Throne moved out of the basement to its current, much larger, location in 2015. A client helped Diamante and Lat with funding to secure the new space, which is just across the street from the old one. There are 13 employees, seven of whom are full-time. Diamante and Lat, who studied to be a mechanic, don’t employ anyone to help with marketing; most promotion is done through social media, particularly Instagram. “You just learn to have an eye for things and how to present,” says Diamante, admitting he’ll canvas his famous clients for advice. “Cutting hair has opened up an outlet where I’m able to meet different people, learn from their experiences and question them if I’m curious.”
Through the contacts in his Rolodex, Diamante secured an invite to a press conference for ComicCon Asia in Manila earlier this year during a visit to his parents’ homeland, the Philippines. At the event he met Manny Pacquiao, the boxer and politician who’s easily the biggest international celebrity the country has ever produced. Diamante presented Pacquiao with Throne hats and shirts and set up a date several weeks later to cut his hair. “He is a hero,” says Diamante, conceding he was star struck that time.
ComicCon Asia
497 Likes, 11 Comments – THE PEOPLE’S SHOP (@thronebarbershop) on Instagram: “ComicCon Asia”

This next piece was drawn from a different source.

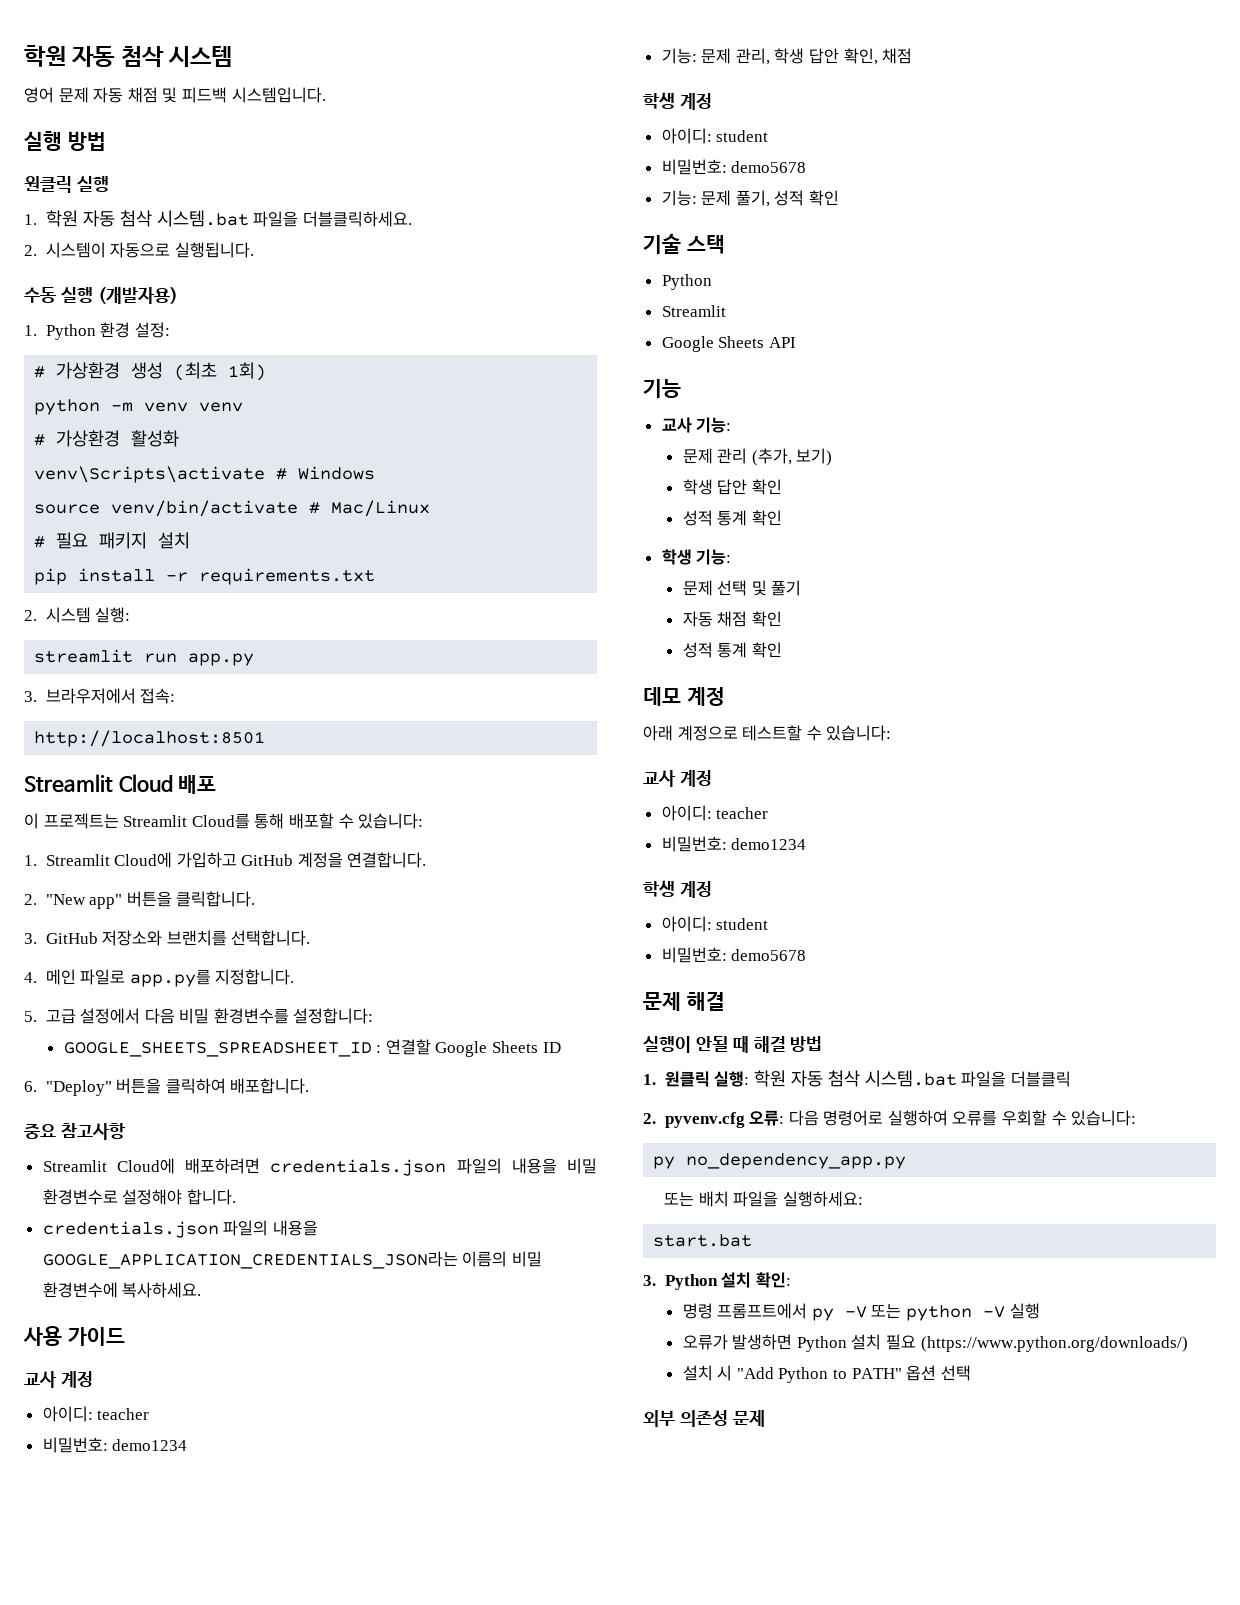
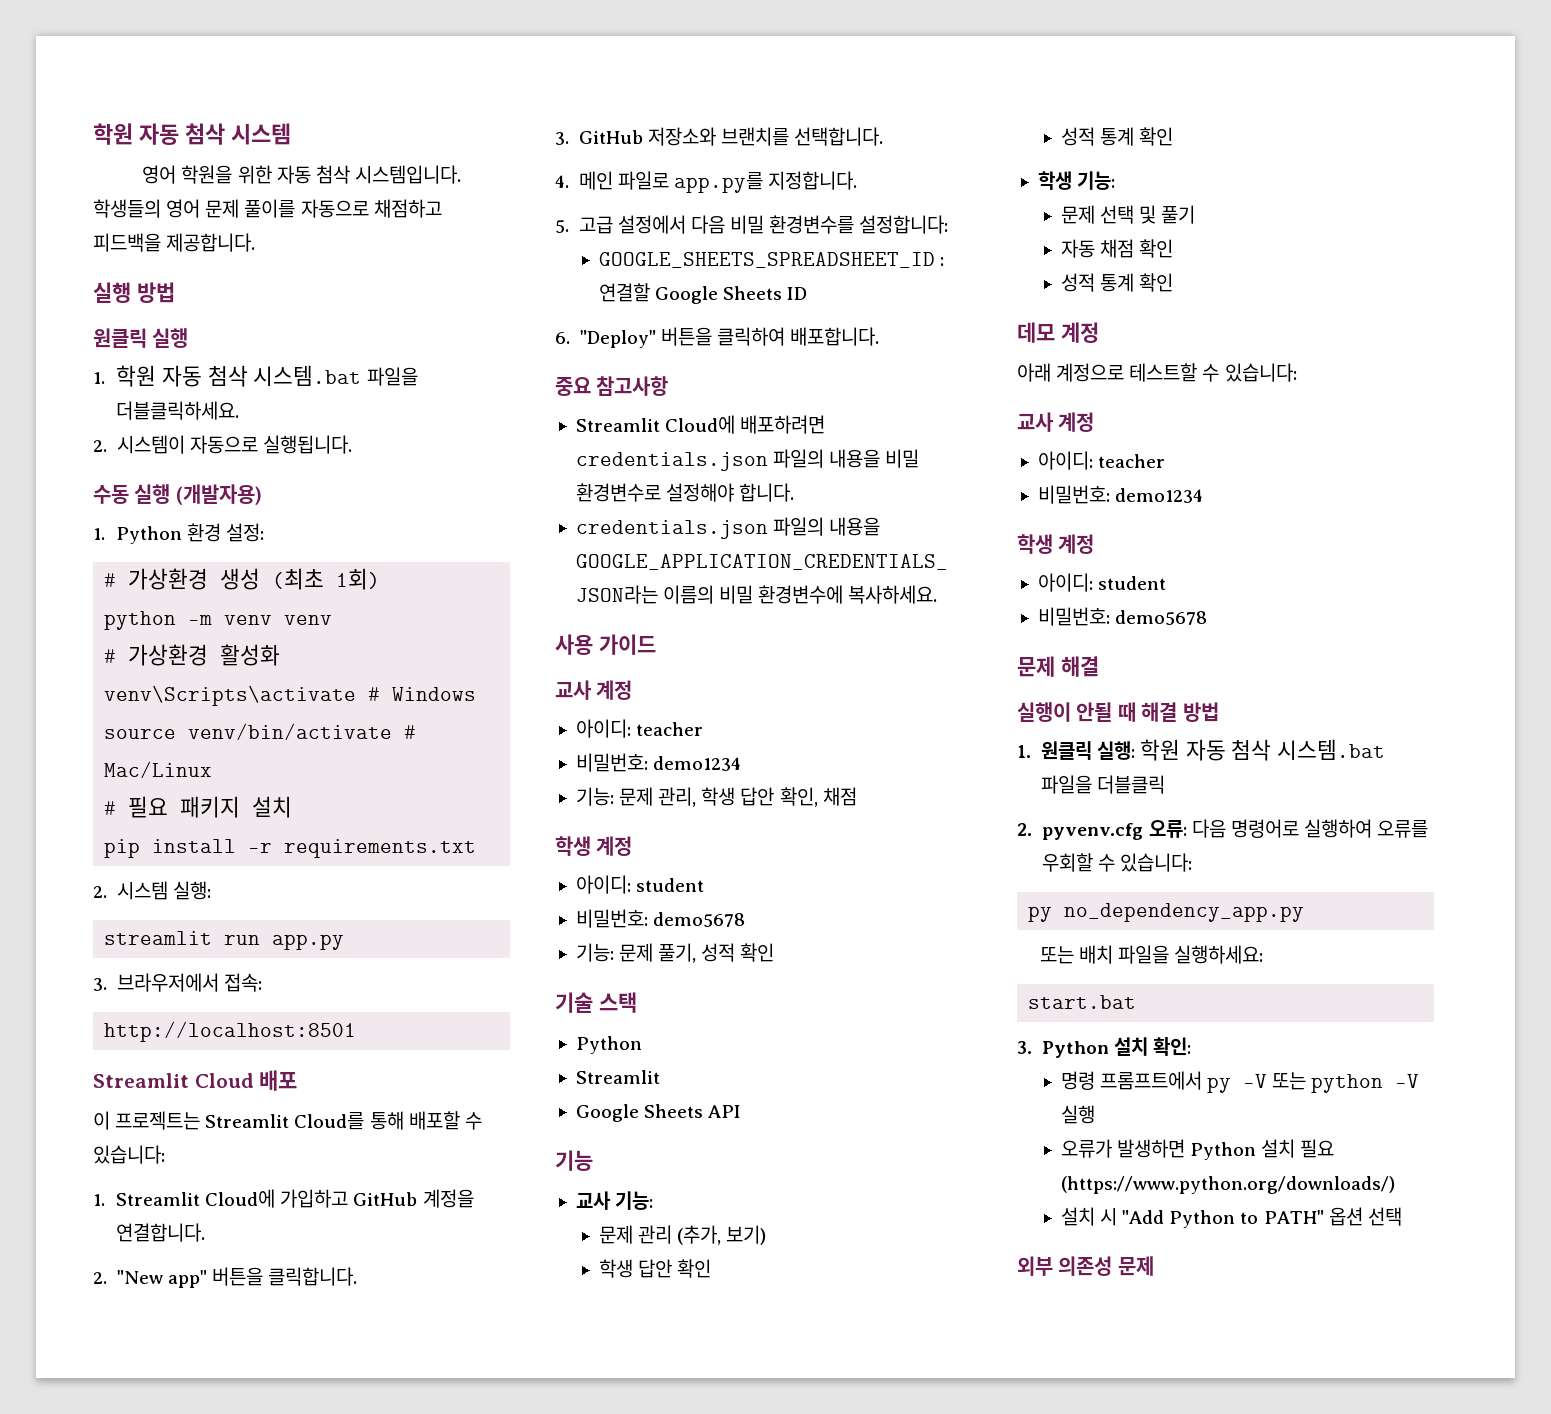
- 영어 문제 자동 채점 및 피드백 시스템입니다.
+ 영어 학원을 위한 자동 첨삭 시스템입니다. 학생들의 영어 문제 풀이를 자동으로 채점하고 피드백을 제공합니다.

Following a brief return trip to Canada, the barber travelled back to the Philippines, but his luggage was delayed for five hours, with time ticking on the Friday appointment with Pacquiao, who keeps a rigid agenda. When Diamante finally got his suitcase, he realized his tools were gone. Cologne, cape, clippers, scissors, dyes, combs — the essentials were all missing. He raced around the terminal searching for replacements, but the clippers he managed to dig up just weren’t up to his standard. So Diamante got in touch with Pacquiao to let him know he had to cancel. “That was devastating to me,” he says. “If you’re a barber or tattoo artist or doctor, you have personal tools you use. That one go-to tool that no one is allowed to touch. Losing that whole set was a heartbreaker. I hope the person who took it becomes a sick barber.”
Diamante’s confident he’ll have other chances to cut Pacquiao’s hair. So it goes when you have a job that allows you to hang out with the rich and famous. That part is nice, Diamante admits, but he’s more concerned with fostering mutual respect and admiration. “When I do my services, you’re not just getting a haircut, you’re walking out with a relationship,” he says.
Diamante met Johnson, Pillar, Stroman and Sanchez during the early stages of their careers and, in a sense, has grown alongside them. “I view them as more than just a client,” he says. “As much as they like to elevate me with the things they support me with, I want to do the same for them. It is a respect thing at the end of the day.”
It’s not lost on Diamante how lucky he is, or that things could have played out in a much different fashion. “It’s a blessing,” he says. “I never really imagined I’d be cutting the Blue Jays’ or athletes’ hair.
“I just saw it as my ultimate goal to cut hair.”